The photos of smiling families and individuals—all victims of the September 11 attack on the World Trade Center twin towers, are beginning to disappear from the walls, phone booths, bus stands, light poles, trees and vans in downtown New York City. Some have fallen because of rain. Others are being taken down and collected by city officials for a possible memorial collage. Yet families and friends keep hoping that someone will be found in the mountains of rubble. They hold onto hope with quiet desperation.

Against this background, I sit at my corner desk looking out at a very subdued United Nations building reading through hundreds of emails from women in every world region. And what I hear are women's voices calling for justice, calling for restraint, calling for the use of a system of global justice already in place that utilizes international and national courts of law. And calling for military force not to be used against more innocent and defenseless victims.

The following "voices of women" have been gleaned from these hundreds of emails. Most comment on the need for immediate and long-term solutions in an unequal world capable of producing such violent acts of rage. And they all reflect the growing determination of women to be part of the decision-making processes that will shape our next steps.

AFGHANISTAN: "While we once again announce our solidarity and deep sorrow with the people of the US, we also believe that attacking Afghanistan and killing its most ruined and destitute people will not in any way decrease the grief of the American people. We sincerely hope that (America) can differentiate between the people of Afghanistan and a handful of fundamentalist terrorists." Revolutionary Association of the Women of Afghanistan (RAWA).

INDIA: "Declaring a war against terrorism alone will not bring peace and security. We need to stop the war against the planet and the people. We need to work for the recovery of democracy and ecological security." Vandana Shiva.
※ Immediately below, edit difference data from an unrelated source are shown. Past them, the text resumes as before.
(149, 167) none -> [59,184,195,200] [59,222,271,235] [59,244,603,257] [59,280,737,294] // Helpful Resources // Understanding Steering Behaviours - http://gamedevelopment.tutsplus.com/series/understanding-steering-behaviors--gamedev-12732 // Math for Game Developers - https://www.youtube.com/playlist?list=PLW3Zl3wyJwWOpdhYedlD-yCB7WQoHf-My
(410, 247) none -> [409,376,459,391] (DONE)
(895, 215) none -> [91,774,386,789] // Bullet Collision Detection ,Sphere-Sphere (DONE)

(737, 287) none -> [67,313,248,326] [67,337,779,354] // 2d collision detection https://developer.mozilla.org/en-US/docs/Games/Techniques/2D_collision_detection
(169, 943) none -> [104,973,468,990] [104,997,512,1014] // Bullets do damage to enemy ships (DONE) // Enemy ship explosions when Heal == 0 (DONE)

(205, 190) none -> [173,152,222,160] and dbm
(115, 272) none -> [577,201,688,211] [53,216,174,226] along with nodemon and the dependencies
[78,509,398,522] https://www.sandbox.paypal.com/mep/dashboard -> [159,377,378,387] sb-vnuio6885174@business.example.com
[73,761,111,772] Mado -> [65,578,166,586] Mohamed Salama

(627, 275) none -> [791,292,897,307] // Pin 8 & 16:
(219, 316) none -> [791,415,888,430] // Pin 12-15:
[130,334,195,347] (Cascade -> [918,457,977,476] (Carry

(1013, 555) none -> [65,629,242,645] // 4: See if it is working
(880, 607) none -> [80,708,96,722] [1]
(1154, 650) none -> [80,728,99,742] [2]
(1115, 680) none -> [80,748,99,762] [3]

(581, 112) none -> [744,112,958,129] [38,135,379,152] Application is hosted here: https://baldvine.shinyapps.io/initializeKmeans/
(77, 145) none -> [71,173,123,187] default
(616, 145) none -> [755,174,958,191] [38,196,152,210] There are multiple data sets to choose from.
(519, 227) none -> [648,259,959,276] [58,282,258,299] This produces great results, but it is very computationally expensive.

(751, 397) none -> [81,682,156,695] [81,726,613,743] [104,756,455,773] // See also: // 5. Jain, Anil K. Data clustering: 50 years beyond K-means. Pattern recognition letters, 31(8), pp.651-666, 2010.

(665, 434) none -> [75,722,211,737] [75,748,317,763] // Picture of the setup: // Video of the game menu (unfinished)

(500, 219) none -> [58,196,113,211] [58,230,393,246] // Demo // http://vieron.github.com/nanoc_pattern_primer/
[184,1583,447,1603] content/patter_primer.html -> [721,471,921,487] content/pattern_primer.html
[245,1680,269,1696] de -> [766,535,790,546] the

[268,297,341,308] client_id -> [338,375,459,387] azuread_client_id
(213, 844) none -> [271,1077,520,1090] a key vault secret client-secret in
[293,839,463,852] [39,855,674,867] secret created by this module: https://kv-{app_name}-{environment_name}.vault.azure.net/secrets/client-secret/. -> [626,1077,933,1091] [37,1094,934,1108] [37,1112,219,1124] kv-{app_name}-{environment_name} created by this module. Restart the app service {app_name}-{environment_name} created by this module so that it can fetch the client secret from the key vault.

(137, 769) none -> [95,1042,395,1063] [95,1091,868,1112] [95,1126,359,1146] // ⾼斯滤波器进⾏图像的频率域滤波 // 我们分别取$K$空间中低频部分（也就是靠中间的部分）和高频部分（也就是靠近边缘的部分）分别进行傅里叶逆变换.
JAPAN: "The United Nations should establish an International Criminal Tribunal to prosecute and punish the perpetrators of the terrorist attack. A just and co-existence world should be created in order to eliminate the root causes of terrorism." Violence Against Women in War Network (VAWW-NET).

EAST TIMOR: "We have all been overwhelmed by the attacks in the USA. Timorese women responded by putting flowers and candles outside the US Mission. But the Timorese never called for Jakarta to be bombed when their whole country was destroyed (by Indonesian forces) two years ago—the US President could learn from them." Janet Hunt, Dili, East Timor.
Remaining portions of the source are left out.